Uma dica, talvez para mais pesquisas

Dr.Hossein Ardehali, que não esteve envolvido no estudo, disse ao MNT que, embora “este seja um estudo observacional, [ele] inclui um grande número de pacientes. Os autores fizeram o melhor que puderam com os dados observacionais que tinham disponíveis.”

Ele destacou, no entanto:

“Existem várias limitações com este estudo, e algumas das conclusões podem ser muito fortes. Por exemplo, é possível que o álcool cause danos cerebrais e áreas danificadas do cérebro acumulem ferro. Pode não ser que o álcool leve ao acúmulo de ferro e isso cause danos cerebrais. A associação causal para este estudo observacional não está bem estabelecida.”

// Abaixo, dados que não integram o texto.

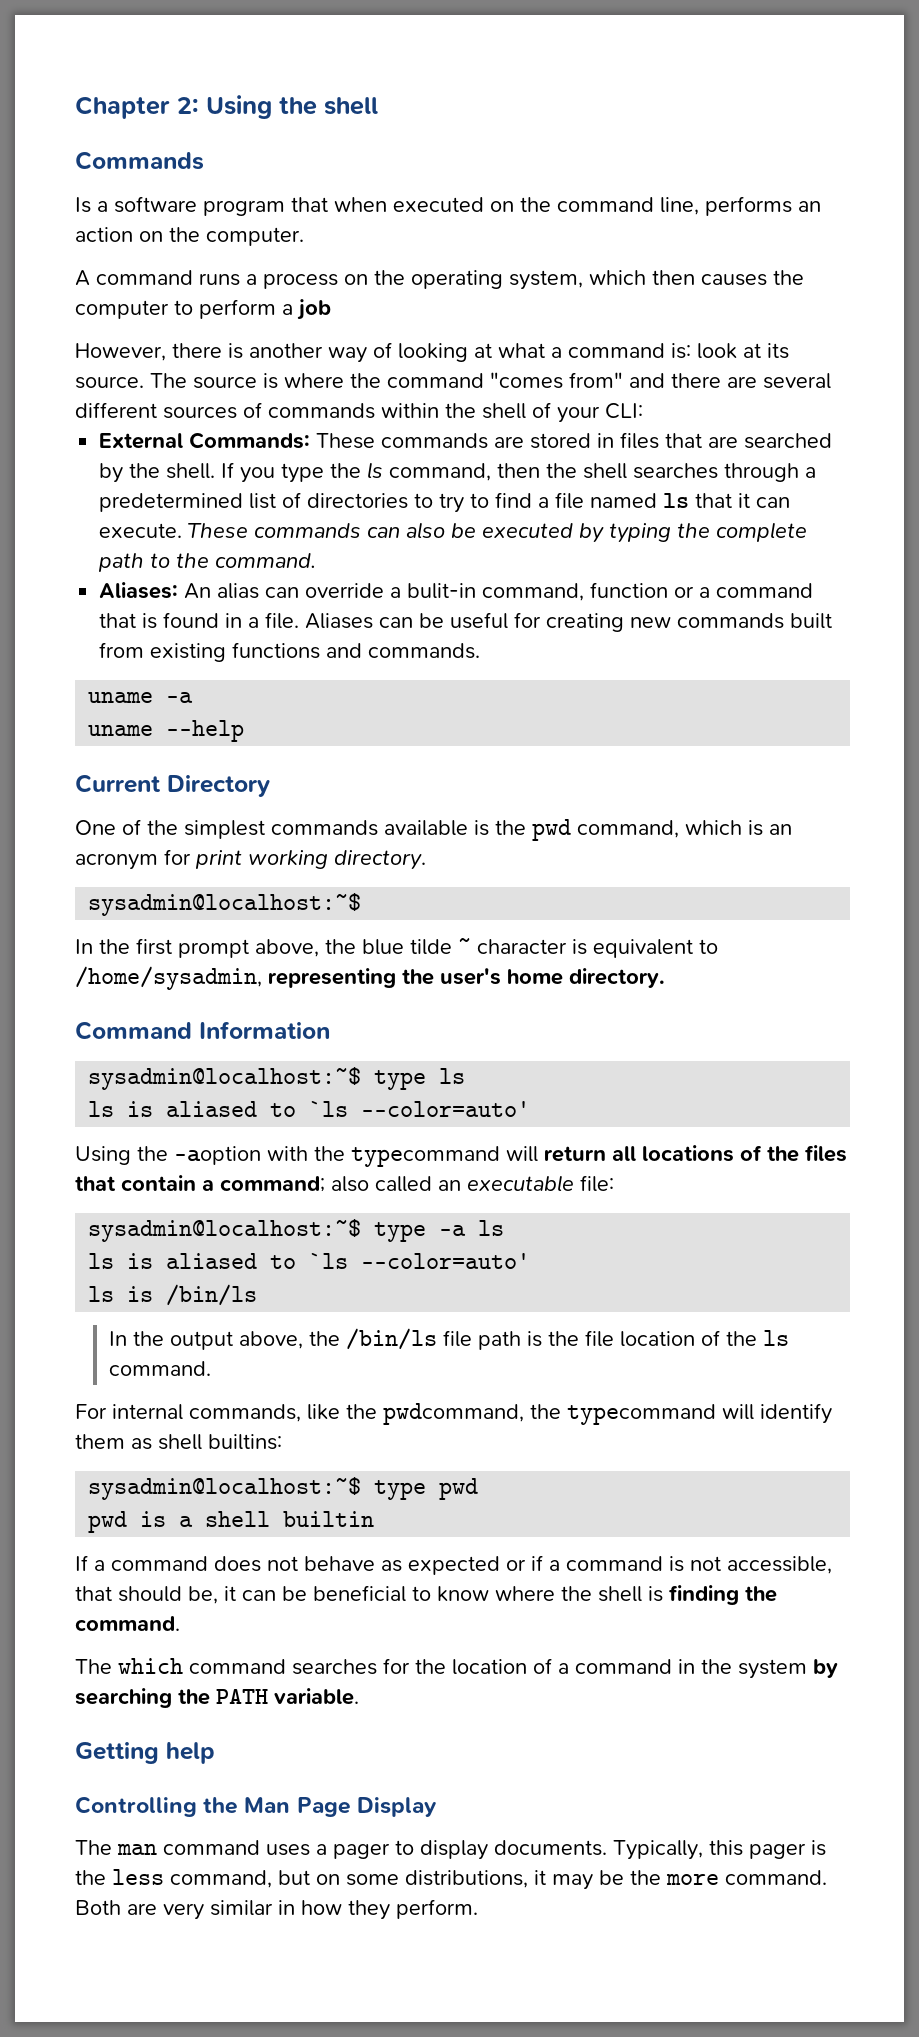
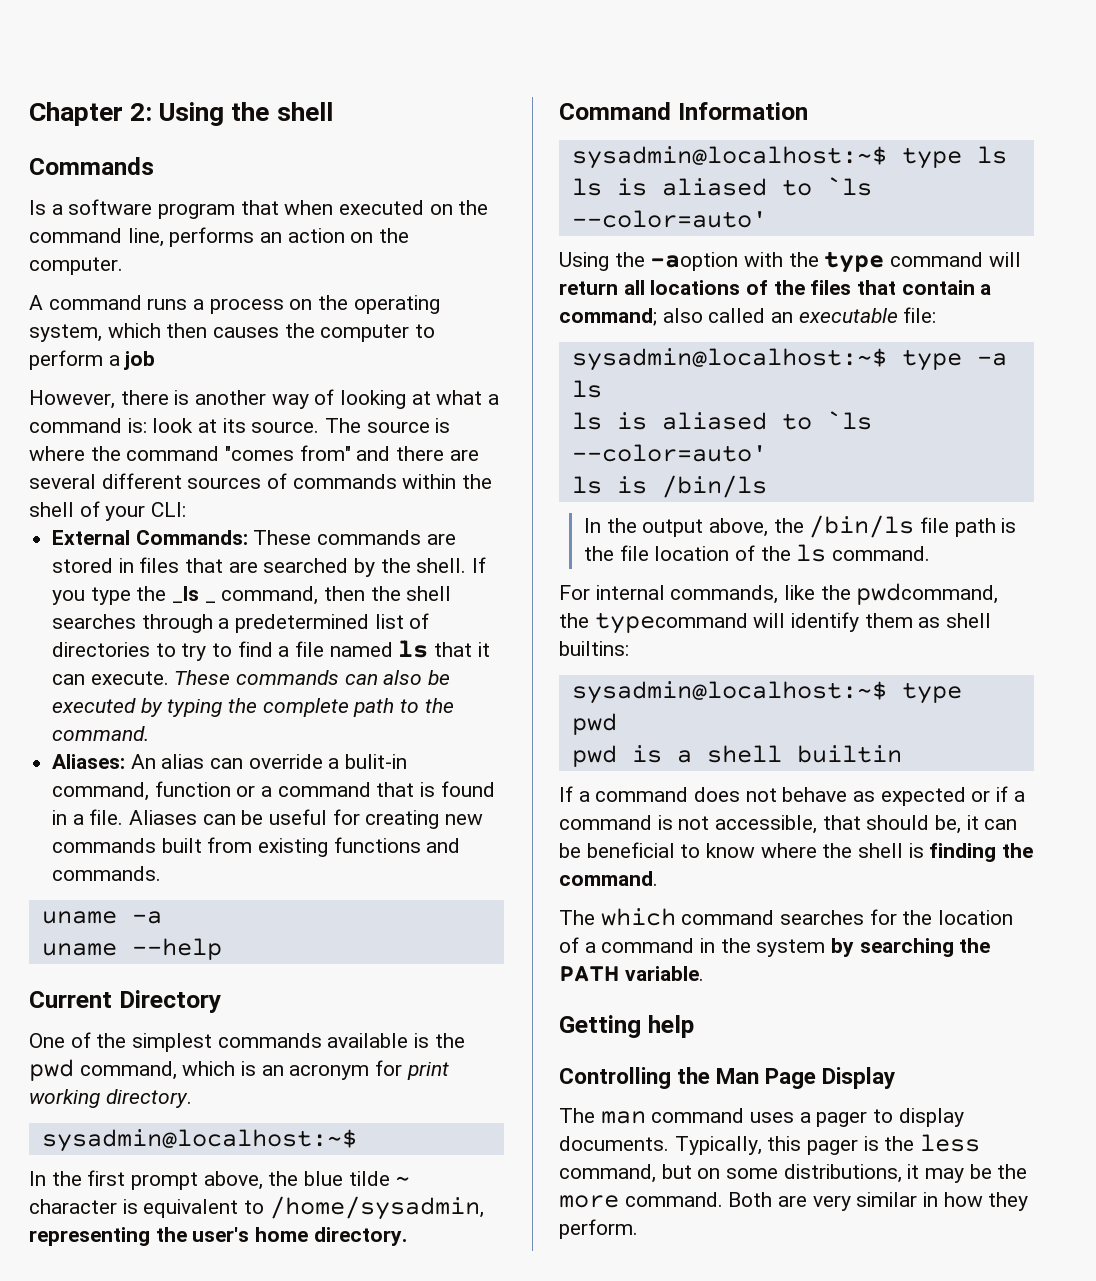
[367,462,384,479] ls -> [172,586,216,603] _ls _
[351,1146,500,1167] typecommand -> [824,251,984,273] type command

“Eu sou um crente firme”,Dr.Ardehali disse que “o acúmulo de ferro no cérebro é um marcador – e muito provavelmente um condutor – de declínio cognitivo e um fator de risco para distúrbios neurodegenerativos, como Alzheimer e Parkinson. O consumo de álcool, além de seus efeitos diretos no cérebro, também pode levar a danos cerebrais por meio do acúmulo de ferro.”

“É possível que o acúmulo de ferro no cérebro em bebedores seja um fator de declínio cognitivo. Mas também é possível que o acúmulo de ferro seja apenas um marcador de dano cerebral como resultado direto do álcool no cérebro. Portanto, o papel mecanicista completo do ferro no declínio cognitivo em bebedores de álcool permanece uma questão de debate”.